*** Begin section ***
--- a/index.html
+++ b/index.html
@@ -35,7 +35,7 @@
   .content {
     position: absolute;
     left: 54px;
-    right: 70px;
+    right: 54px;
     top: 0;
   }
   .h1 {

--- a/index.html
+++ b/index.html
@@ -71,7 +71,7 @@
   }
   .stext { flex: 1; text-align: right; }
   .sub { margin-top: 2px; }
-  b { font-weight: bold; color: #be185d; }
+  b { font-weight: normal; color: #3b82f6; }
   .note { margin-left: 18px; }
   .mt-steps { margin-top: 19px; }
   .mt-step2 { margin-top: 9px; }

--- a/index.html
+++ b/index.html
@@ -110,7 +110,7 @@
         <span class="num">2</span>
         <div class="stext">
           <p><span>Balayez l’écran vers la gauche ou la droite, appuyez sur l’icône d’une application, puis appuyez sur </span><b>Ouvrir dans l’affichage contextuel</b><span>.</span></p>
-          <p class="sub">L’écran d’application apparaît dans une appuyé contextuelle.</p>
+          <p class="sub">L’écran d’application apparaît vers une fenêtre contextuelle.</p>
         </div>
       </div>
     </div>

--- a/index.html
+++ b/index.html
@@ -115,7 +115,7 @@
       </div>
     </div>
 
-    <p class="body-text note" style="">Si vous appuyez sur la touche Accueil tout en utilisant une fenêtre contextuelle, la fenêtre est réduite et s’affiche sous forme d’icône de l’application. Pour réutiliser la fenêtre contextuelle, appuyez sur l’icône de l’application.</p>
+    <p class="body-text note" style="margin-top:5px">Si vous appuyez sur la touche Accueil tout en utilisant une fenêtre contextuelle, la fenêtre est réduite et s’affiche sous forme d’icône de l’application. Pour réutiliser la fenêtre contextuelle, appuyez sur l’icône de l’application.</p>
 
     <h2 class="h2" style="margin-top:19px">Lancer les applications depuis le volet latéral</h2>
*** End section ***
What this task involves: Each entry, exactly as written, should be set down once more.

Written answer:
--- a/index.html
+++ b/index.html
@@ -35,7 +35,7 @@
   .content {
     position: absolute;
     left: 54px;
-    right: 70px;
+    right: 54px;
     top: 0;
   }
   .h1 {

--- a/index.html
+++ b/index.html
@@ -71,7 +71,7 @@
   }
   .stext { flex: 1; text-align: right; }
   .sub { margin-top: 2px; }
-  b { font-weight: bold; color: #be185d; }
+  b { font-weight: normal; color: #3b82f6; }
   .note { margin-left: 18px; }
   .mt-steps { margin-top: 19px; }
   .mt-step2 { margin-top: 9px; }

--- a/index.html
+++ b/index.html
@@ -110,7 +110,7 @@
         <span class="num">2</span>
         <div class="stext">
           <p><span>Balayez l’écran vers la gauche ou la droite, appuyez sur l’icône d’une application, puis appuyez sur </span><b>Ouvrir dans l’affichage contextuel</b><span>.</span></p>
-          <p class="sub">L’écran d’application apparaît dans une appuyé contextuelle.</p>
+          <p class="sub">L’écran d’application apparaît vers une fenêtre contextuelle.</p>
         </div>
       </div>
     </div>

--- a/index.html
+++ b/index.html
@@ -115,7 +115,7 @@
       </div>
     </div>
 
-    <p class="body-text note" style="">Si vous appuyez sur la touche Accueil tout en utilisant une fenêtre contextuelle, la fenêtre est réduite et s’affiche sous forme d’icône de l’application. Pour réutiliser la fenêtre contextuelle, appuyez sur l’icône de l’application.</p>
+    <p class="body-text note" style="margin-top:5px">Si vous appuyez sur la touche Accueil tout en utilisant une fenêtre contextuelle, la fenêtre est réduite et s’affiche sous forme d’icône de l’application. Pour réutiliser la fenêtre contextuelle, appuyez sur l’icône de l’application.</p>
 
     <h2 class="h2" style="margin-top:19px">Lancer les applications depuis le volet latéral</h2>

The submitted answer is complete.